Michael Dowse‘s Take Me Home Tonight is one of the longest-shelved films in recent Hollywood history. By the time it hits theaters, it will be nearly four years since it wrapped production. Previously titled Kids In America, as well as Young Americans, the coming-of-age comedy recently had a trailer premiere and finally, a release date set for March 2011. But why the long delay?

Producer and star Topher Grace recently spoke to MTV, and revealed that the heavy drug use in the film caused the delay. Grace and Dowse wanted to “do something that felt like it was literally made in the ’80s” and not a parody of that generation. Grace believed it wouldn’t be the 80′s without heavy cocaine use, so there was “real hesitation” on part of the studios. The film ended up sitting on the shelf until Ron Howard and Brian Grazer of Imagine Entertainment came to the rescue.

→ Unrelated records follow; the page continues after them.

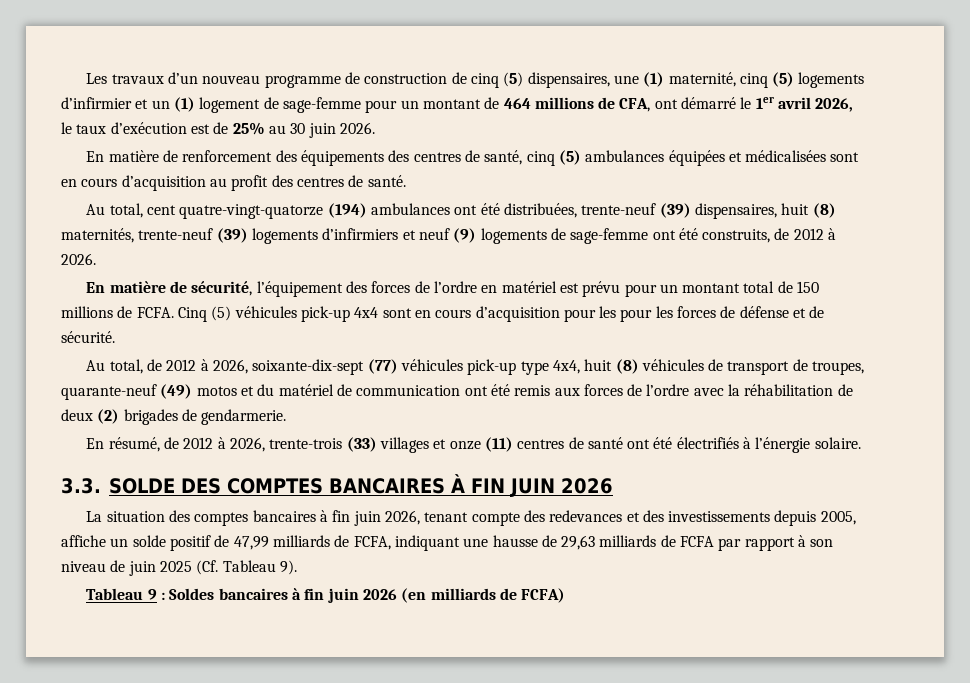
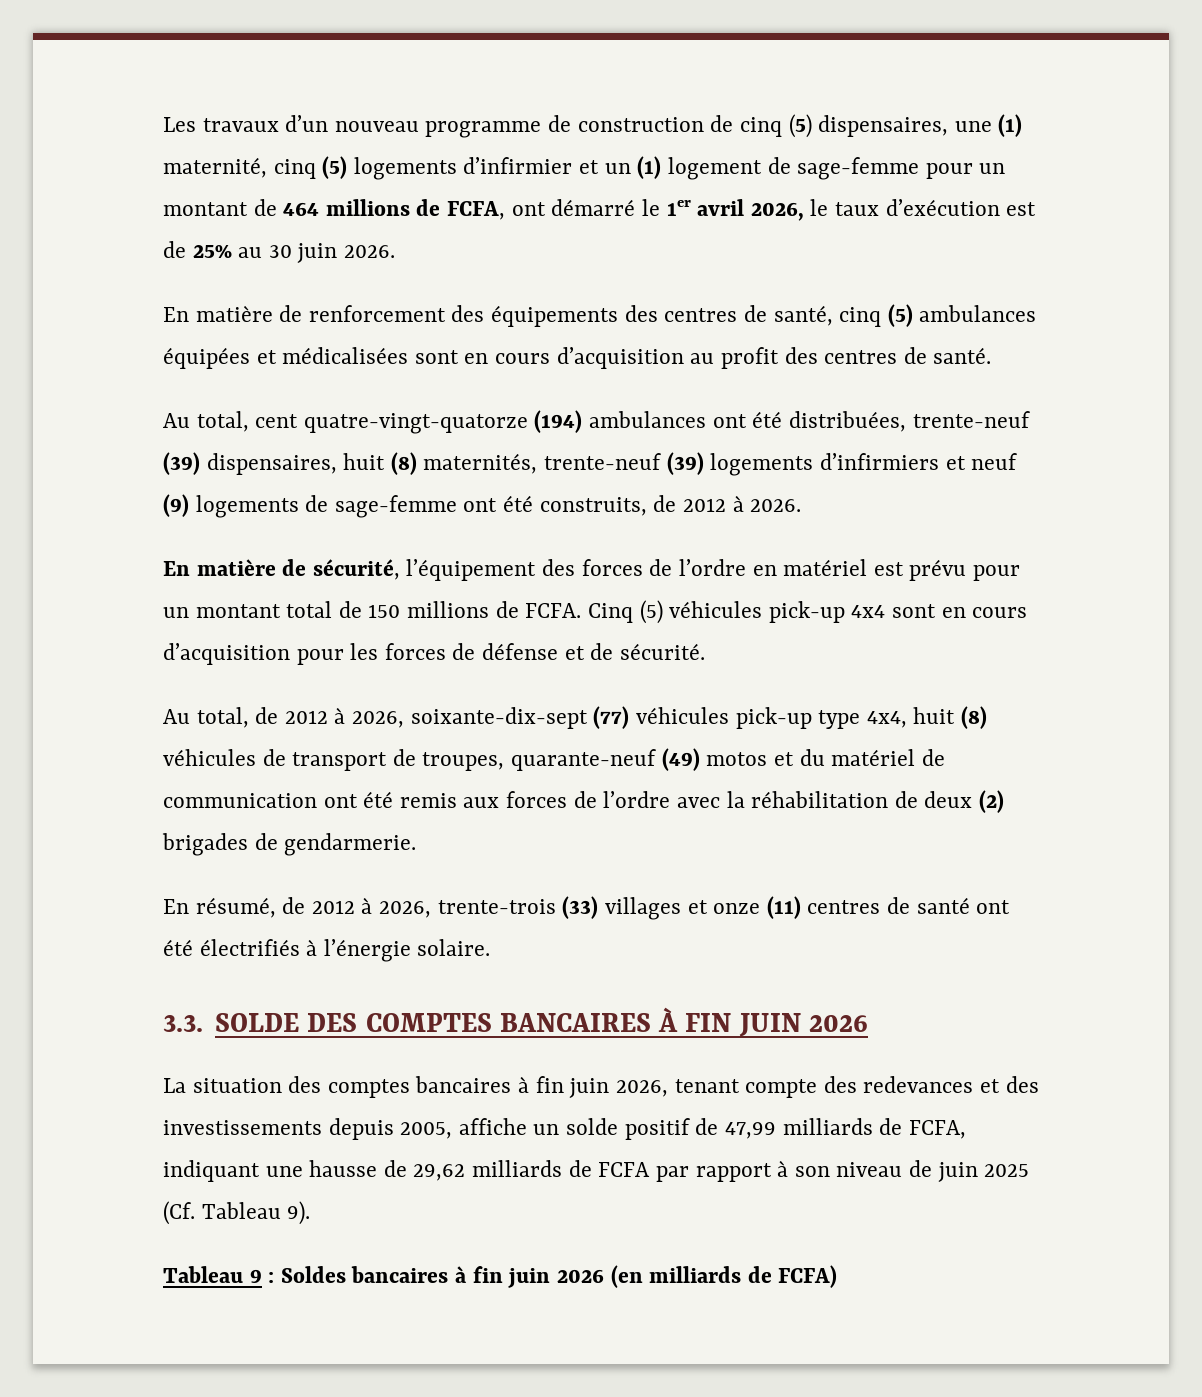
- Les travaux d’un nouveau programme de construction de cinq (5) dispensaires, une (1) maternité, cinq (5) logements d’infirmier et un (1) logement de sage-femme pour un montant de 464 millions de CFA, ont démarré le 1er avril 2026, le taux d’exécution est de 25% au 30 juin 2026.
+ Les travaux d’un nouveau programme de construction de cinq (5) dispensaires, une (1) maternité, cinq (5) logements d’infirmier et un (1) logement de sage-femme pour un montant de 464 millions de FCFA, ont démarré le 1er avril 2026, le taux d’exécution est de 25% au 30 juin 2026.
- Cinq (5) véhicules pick-up 4x4 sont en cours d’acquisition pour les pour les forces de défense et de sécurité.
+ Cinq (5) véhicules pick-up 4x4 sont en cours d’acquisition pour les forces de défense et de sécurité.
- La situation des comptes bancaires à fin juin 2026, tenant compte des redevances et des investissements depuis 2005, affiche un solde positif de 47,99 milliards de FCFA, indiquant une hausse de 29,63 milliards de FCFA par rapport à son niveau de juin 2025 (Cf. Tableau 9).
+ La situation des comptes bancaires à fin juin 2026, tenant compte des redevances et des investissements depuis 2005, affiche un solde positif de 47,99 milliards de FCFA, indiquant une hausse de 29,62 milliards de FCFA par rapport à son niveau de juin 2025 (Cf. Tableau 9).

They even ended up “putting stuff back” in the film, rather than having to cut. I saw the film at a test screening last week, with no embargo, NDA, nada. I’ll share my brief thoughts below.

Going in, I had no idea it was going to be a heavy R-rated comedy, so that was a delight. After a shaky first act, mostly due to odd brother/sister chemistry with Anna Faris and Topher Grace, the film kicks into high gear and doesn’t let up. While I definitely saw an unfinished cut, as the title Kids In America was still attached, it looked nearly finished.

They absolutely nailed the ’80′s vibe they were going for and there is a surprising amount of heart to the relationship between Grace and Teresa Palmer. Dan Fogler as our comedic sidekick has a few duds, but for the most part he is hilarious. He is the one heavily involved with the cocaine use, if you couldn’t tell from the trailer. Most impressive is Demetri Martin‘s cameo. Every single line he delivers had me in stitches.

The film doesn’t break any new ground for the comedy genre though, and one can immediately see another reason why they pushed it back. Superbad came out in August 2008 and they both cover similar territory. Take Me Home Tonight still delivers an energetic, well-crafted, and satisfying one-night-out comedy. I’d recommend checking it out come March.

Are you interested in Take Me Home Tonight?